みあげればソラ

沙希達の父親は、昨今の不況を受け、勤めていた電気会社を依願退職の形で解雇されたのだ。

多少の割増金を積まれたとは言え、家のローンや子供の学費を考えれば、リタイアするには無理があった。

ハローワークで再就職先を探したが、見つかったのは夜勤のある警備会社の警備員の仕事だけだった。

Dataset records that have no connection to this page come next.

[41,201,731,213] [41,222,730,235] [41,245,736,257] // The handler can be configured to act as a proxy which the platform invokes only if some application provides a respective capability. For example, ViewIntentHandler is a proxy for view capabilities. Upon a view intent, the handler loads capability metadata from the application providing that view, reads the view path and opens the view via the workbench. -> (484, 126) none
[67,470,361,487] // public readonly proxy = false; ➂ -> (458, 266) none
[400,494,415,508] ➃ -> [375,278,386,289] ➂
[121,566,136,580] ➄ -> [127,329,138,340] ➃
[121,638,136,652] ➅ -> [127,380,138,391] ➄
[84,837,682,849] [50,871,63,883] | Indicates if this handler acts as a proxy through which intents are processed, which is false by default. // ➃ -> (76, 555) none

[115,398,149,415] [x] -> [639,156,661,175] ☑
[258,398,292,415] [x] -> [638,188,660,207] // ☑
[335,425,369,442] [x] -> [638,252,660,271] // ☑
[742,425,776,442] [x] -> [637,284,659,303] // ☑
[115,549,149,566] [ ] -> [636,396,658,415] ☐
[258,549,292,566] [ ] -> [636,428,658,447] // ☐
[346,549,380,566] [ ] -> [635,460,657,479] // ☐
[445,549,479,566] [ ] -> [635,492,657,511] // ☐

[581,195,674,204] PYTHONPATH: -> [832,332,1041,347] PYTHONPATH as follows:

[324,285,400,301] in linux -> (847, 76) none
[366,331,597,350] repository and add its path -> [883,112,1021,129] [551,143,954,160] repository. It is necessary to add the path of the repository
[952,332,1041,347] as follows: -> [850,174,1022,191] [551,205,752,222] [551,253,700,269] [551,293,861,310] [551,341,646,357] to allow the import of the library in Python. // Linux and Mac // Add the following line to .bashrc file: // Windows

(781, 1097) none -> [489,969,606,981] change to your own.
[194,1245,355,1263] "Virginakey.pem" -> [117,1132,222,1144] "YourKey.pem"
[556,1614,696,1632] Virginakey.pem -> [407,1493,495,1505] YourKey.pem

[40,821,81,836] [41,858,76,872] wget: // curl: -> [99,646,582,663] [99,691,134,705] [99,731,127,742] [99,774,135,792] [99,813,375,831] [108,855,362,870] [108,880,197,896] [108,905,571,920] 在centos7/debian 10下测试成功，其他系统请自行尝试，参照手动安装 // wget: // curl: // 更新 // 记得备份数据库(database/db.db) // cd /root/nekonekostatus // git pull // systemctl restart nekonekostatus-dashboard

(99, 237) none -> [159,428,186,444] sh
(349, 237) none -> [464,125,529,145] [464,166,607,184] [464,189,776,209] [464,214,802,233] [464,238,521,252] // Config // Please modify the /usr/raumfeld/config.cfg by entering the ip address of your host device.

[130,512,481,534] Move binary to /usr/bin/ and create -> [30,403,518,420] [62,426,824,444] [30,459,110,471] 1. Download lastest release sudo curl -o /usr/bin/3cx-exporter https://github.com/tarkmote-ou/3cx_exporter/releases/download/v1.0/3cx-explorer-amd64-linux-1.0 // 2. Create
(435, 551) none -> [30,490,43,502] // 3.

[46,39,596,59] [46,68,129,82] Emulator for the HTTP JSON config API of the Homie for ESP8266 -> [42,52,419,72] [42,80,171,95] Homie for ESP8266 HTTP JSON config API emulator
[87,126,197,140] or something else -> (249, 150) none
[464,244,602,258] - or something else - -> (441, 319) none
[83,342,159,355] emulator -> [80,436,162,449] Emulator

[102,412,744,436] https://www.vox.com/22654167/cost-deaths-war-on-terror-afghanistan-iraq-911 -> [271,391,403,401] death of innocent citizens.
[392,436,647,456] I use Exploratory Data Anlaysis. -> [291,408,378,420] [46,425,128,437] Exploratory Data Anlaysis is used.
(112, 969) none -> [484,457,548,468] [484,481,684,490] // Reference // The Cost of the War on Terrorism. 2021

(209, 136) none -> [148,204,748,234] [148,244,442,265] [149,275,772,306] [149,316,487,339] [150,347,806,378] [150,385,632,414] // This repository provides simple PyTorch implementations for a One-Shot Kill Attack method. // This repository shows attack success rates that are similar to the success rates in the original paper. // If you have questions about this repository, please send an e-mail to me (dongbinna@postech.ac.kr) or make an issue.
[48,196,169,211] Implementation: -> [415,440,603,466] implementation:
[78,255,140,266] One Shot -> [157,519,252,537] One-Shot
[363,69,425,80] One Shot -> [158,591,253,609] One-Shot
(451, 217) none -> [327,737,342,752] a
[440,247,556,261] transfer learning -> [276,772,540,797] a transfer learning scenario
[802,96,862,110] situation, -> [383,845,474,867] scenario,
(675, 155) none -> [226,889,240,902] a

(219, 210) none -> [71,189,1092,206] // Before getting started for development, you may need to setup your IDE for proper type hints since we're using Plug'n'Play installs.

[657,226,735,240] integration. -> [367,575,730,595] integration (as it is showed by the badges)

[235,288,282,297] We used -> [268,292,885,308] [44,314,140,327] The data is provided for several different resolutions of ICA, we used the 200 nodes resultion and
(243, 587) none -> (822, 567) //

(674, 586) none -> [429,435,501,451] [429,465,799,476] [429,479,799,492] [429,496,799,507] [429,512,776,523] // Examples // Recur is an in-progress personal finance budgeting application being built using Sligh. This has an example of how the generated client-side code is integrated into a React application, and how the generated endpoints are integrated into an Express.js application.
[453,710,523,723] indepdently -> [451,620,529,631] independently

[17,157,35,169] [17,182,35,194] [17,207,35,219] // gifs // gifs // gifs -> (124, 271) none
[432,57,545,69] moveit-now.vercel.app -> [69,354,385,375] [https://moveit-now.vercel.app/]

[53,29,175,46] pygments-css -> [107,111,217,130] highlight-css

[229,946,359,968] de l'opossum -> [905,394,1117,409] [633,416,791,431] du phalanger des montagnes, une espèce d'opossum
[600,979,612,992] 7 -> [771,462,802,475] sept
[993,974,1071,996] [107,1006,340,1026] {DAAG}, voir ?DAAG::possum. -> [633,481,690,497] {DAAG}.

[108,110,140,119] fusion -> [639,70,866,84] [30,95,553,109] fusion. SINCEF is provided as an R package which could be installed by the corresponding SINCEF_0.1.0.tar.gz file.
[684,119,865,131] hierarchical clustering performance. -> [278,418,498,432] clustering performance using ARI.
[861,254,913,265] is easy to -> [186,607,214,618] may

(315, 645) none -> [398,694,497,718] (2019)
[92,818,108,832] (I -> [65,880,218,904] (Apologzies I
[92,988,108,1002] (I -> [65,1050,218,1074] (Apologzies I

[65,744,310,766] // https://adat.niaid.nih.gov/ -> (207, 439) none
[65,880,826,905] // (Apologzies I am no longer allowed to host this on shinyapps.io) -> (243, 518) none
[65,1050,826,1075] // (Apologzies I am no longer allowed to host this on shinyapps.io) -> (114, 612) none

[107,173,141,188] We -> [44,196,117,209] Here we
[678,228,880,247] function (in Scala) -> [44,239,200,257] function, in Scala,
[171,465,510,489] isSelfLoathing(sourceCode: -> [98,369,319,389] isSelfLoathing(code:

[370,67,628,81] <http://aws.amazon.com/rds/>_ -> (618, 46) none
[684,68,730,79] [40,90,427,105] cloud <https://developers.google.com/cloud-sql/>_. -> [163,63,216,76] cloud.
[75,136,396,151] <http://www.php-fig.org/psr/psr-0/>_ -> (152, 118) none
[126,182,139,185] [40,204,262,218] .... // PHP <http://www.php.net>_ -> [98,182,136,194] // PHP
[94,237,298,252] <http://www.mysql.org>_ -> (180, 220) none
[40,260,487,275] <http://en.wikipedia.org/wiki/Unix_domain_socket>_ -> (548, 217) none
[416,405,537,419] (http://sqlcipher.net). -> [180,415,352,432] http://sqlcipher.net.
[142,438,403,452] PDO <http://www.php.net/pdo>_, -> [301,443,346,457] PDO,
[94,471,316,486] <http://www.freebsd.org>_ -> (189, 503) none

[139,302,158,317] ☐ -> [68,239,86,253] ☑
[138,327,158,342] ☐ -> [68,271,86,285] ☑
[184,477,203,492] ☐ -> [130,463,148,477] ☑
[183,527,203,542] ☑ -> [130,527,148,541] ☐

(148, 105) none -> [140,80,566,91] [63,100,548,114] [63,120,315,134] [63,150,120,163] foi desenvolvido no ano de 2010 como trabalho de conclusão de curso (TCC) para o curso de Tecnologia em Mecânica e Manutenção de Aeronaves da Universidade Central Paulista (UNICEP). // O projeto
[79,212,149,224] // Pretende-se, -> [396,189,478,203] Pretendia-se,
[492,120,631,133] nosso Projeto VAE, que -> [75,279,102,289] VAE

手に職のない営業職だった彼にすれば、それでも職に就けただけラッキーだった。


「ということだ、お前が心配するようなことはない。

長い人生、そういうこともあるさ。

お前の父親はそれでも前向きに家族の為に働いてる。

凄いことだぞ」

あれから居間に場所を移し、みんなで遅い朝食を取って寛いでいた。


「父さん、だから朝帰ってくるんだね」

「そうよ。

だいぶ慣れたみたいだけど、昼夜逆転は辛いみたい」

「俺、私立なんて入っちゃって……」

「それは、わたし達が望んだことだから。

太一は気にせず、勉強に専念して。

子供の為に頑張るのは、親の務めですもの。

お父さんも、貴方達がいるから頑張れるのよ」


美希の表情は優しく、子供を気遣う母親の顔だった。

だが、家の緊迫した事情を知って、黙ってられる沙希ではなかった。


「ママ、わたしにできることって何かある?」

「沙希?」

「わたしだってアルバイトとか、何でもするよ。

ママがパートに出てる間に家事をするとか。

ここでのんびりしてられないよ」


弘幸と美亜は、沙希の言葉を聞いて小さくそっと頷いた。

確かに。

ひとつ屋根の下にいれば、やれることはいくつもある。